Authorities have been accused of lax regulation and supervision of Japan's 54 nuclear reactors after a massive earthquake and tsunami led to a meltdown of three reactors at the Fukushima Dai-ichi plant in the world's worst nuclear accident since Chernobyl.
Prime Minister Yoshihiko Noda's Cabinet has endorsed a bill to create a more powerful and independent regulatory body similar to the U.S. Nuclear Regulatory Commission that would unify various nuclear safety and regulatory offices and be placed under the Environment Agency.
Currently, the main regulatory body, the Nuclear Industrial and Safety Agency, is under the control of the Ministry of Economy, Trade and Industry, which also promotes nuclear power in the resource-poor country.
But progress in setting up the new agency -- to be called the Nuclear Safety Regulation Agency -- has been slowed by disagreements between the ruling and opposition parties over how much independence it should have, as well by unrelated disputes such as a proposed sales tax hike.

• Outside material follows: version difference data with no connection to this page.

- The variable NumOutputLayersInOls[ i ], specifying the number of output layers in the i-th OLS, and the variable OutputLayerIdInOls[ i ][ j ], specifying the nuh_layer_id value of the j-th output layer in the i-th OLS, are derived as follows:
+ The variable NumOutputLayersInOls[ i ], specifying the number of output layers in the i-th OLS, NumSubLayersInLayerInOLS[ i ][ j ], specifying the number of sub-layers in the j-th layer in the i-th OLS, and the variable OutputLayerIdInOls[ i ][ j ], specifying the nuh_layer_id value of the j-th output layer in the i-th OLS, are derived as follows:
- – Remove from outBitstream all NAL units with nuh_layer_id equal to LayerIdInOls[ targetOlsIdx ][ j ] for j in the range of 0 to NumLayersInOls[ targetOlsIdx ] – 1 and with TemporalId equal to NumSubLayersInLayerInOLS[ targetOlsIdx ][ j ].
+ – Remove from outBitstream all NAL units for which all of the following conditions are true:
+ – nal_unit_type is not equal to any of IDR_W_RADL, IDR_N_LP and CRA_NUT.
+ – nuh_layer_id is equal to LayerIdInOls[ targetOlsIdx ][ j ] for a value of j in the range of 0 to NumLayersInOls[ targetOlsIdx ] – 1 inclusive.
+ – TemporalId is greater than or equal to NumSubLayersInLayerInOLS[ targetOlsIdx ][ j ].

"Obviously, having promoters and regulators under the same roof is not desirable, and we must unify related agencies that are scattered around," Environment Minister Goshi Hosono, who is also in charge of nuclear crisis management, told a parliamentary committee Monday.

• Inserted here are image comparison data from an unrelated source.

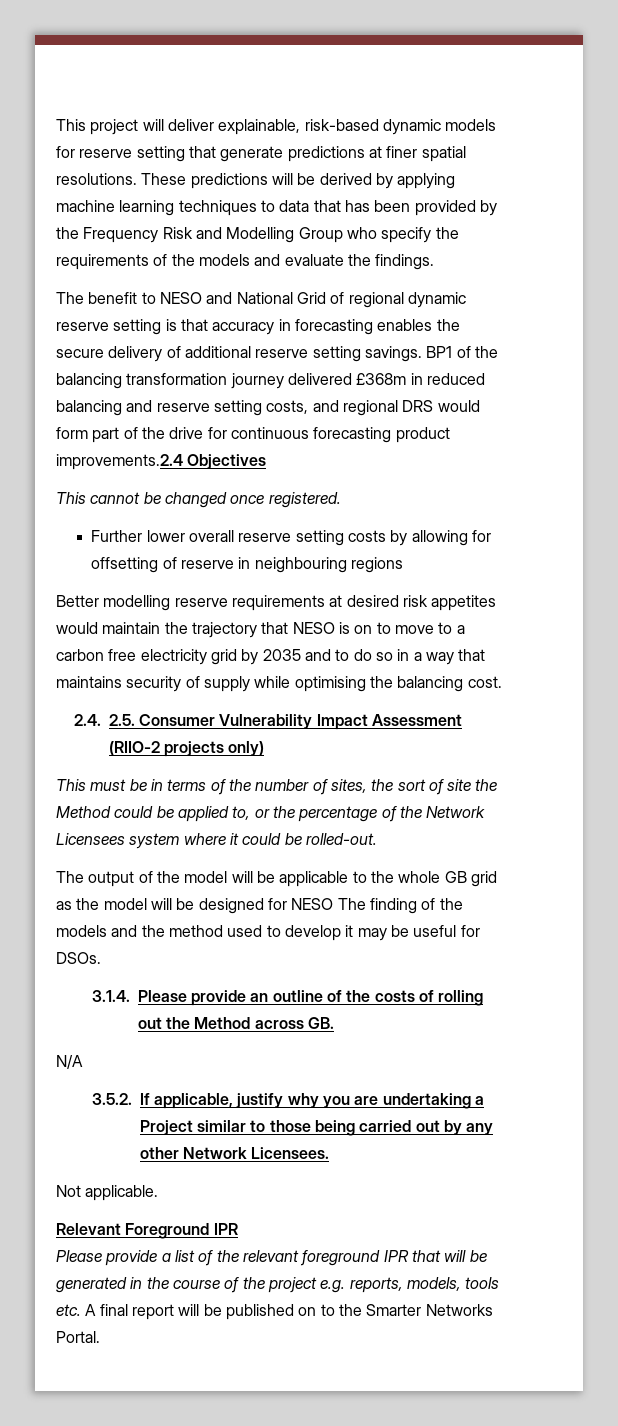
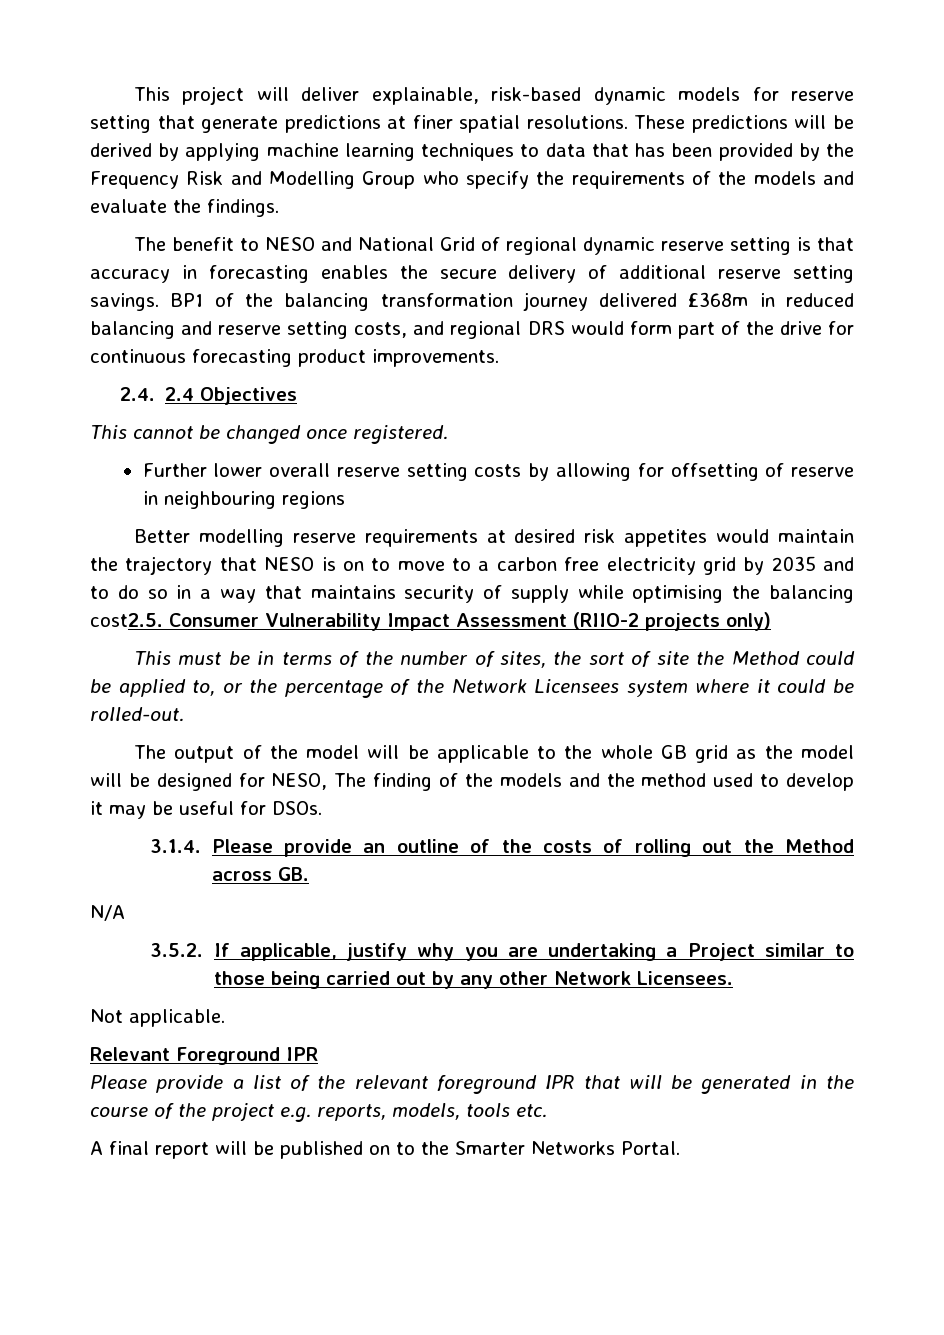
- BP1 of the balancing transformation journey delivered £368m in reduced balancing and reserve setting costs, and regional DRS would form part of the drive for continuous forecasting product improvements.2.4 Objectives
+ BP1 of the balancing transformation journey delivered £368m in reduced balancing and reserve setting costs, and regional DRS would form part of the drive for continuous forecasting product improvements.
+ 2.4. 2.4 Objectives
- Better modelling reserve requirements at desired risk appetites would maintain the trajectory that NESO is on to move to a carbon free electricity grid by 2035 and to do so in a way that maintains security of supply while optimising the balancing cost.
- 2.4. 2.5. Consumer Vulnerability Impact Assessment (RIIO-2 projects only)
+ Better modelling reserve requirements at desired risk appetites would maintain the trajectory that NESO is on to move to a carbon free electricity grid by 2035 and to do so in a way that maintains security of supply while optimising the balancing cost2.5. Consumer Vulnerability Impact Assessment (RIIO-2 projects only)
- The output of the model will be applicable to the whole GB grid as the model will be designed for NESO The finding of the models and the method used to develop it may be useful for DSOs.
+ The output of the model will be applicable to the whole GB grid as the model will be designed for NESO, The finding of the models and the method used to develop it may be useful for DSOs.
- Please provide a list of the relevant foreground IPR that will be generated in the course of the project e.g. reports, models, tools etc. A final report will be published on to the Smarter Networks Portal.
+ Please provide a list of the relevant foreground IPR that will be generated in the course of the project e.g. reports, models, tools etc.
+ A final report will be published on to the Smarter Networks Portal.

He called the delay "regrettable."
The government hasn't set a new target date. Hosono has said that NISA and the Nuclear Safety Commission -- an advisory body of experts with no enforcement powers -- will continue to function for the time being. Some officials say the plan should wait until a parliament-appointed accident investigation panel releases its findings and recommendations in June.

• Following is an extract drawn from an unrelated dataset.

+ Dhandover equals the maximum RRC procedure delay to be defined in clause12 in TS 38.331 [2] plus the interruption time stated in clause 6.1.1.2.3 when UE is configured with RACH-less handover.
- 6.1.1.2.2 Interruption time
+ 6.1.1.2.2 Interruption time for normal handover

Previous investigations into the Fukushima accident have found evidence of lax supervision by NISA, cozy relations with utilities and delays in upgrading safety measures.
On Monday, an NSC member told the same parliamentary committee that NISA repeatedly tried to block her commission's efforts in 2006 to upgrade nuclear accident management plans, saying it would cause unnecessary safety concerns and additional costs.
NSC was trying to extend the government's evacuation guidelines to 30 kilometers (18 miles) from 8-10 kilometers (5-6 miles) to match revisions by the U.N.'s International Atomic Energy Agency.
Shizuyo Kusumi, a radiation expert and one of five NSC members, said NISA was "very persistent" in its intervention.
"I now regret our revision was delayed," she said. "We were not fully independent and I hope the lessons will be used in a new agency."
In a memo dated April 24, 2006, NISA told the NSC, "We urge you to freeze this matter because it could trigger confusion and escalate public fear over nuclear safety."
Within days of the March 11, 2011, disaster, residents within 20 kilometers (12 miles) of the Fukushima plant had to be evacuated, but those living outside 10 kilometers had received no training.
If the revision had been in place before the accident, the 87,000 residents inside the 20-kilometer (12-mile) restricted area around the Fukushima plant "could have been evacuated more quickly and safely," Cabinet office official Hideaki Tsuzuki said.
The commission belatedly adopted a guideline in March -- a full year after the crisis erupted -- to require towns within 30 kilometers (18 miles) to have nuclear accident management plans.
NISA's current chief, Hiroyuki Fukano, said Monday that he regrets the agency was "not conscientious regarding international trends."
All but one Japan's 54 reactors are currently shut down, most of them for regular safety checks, and officials are desperately trying to avoid power shortages. The last remaining reactor is scheduled to go offline in early May.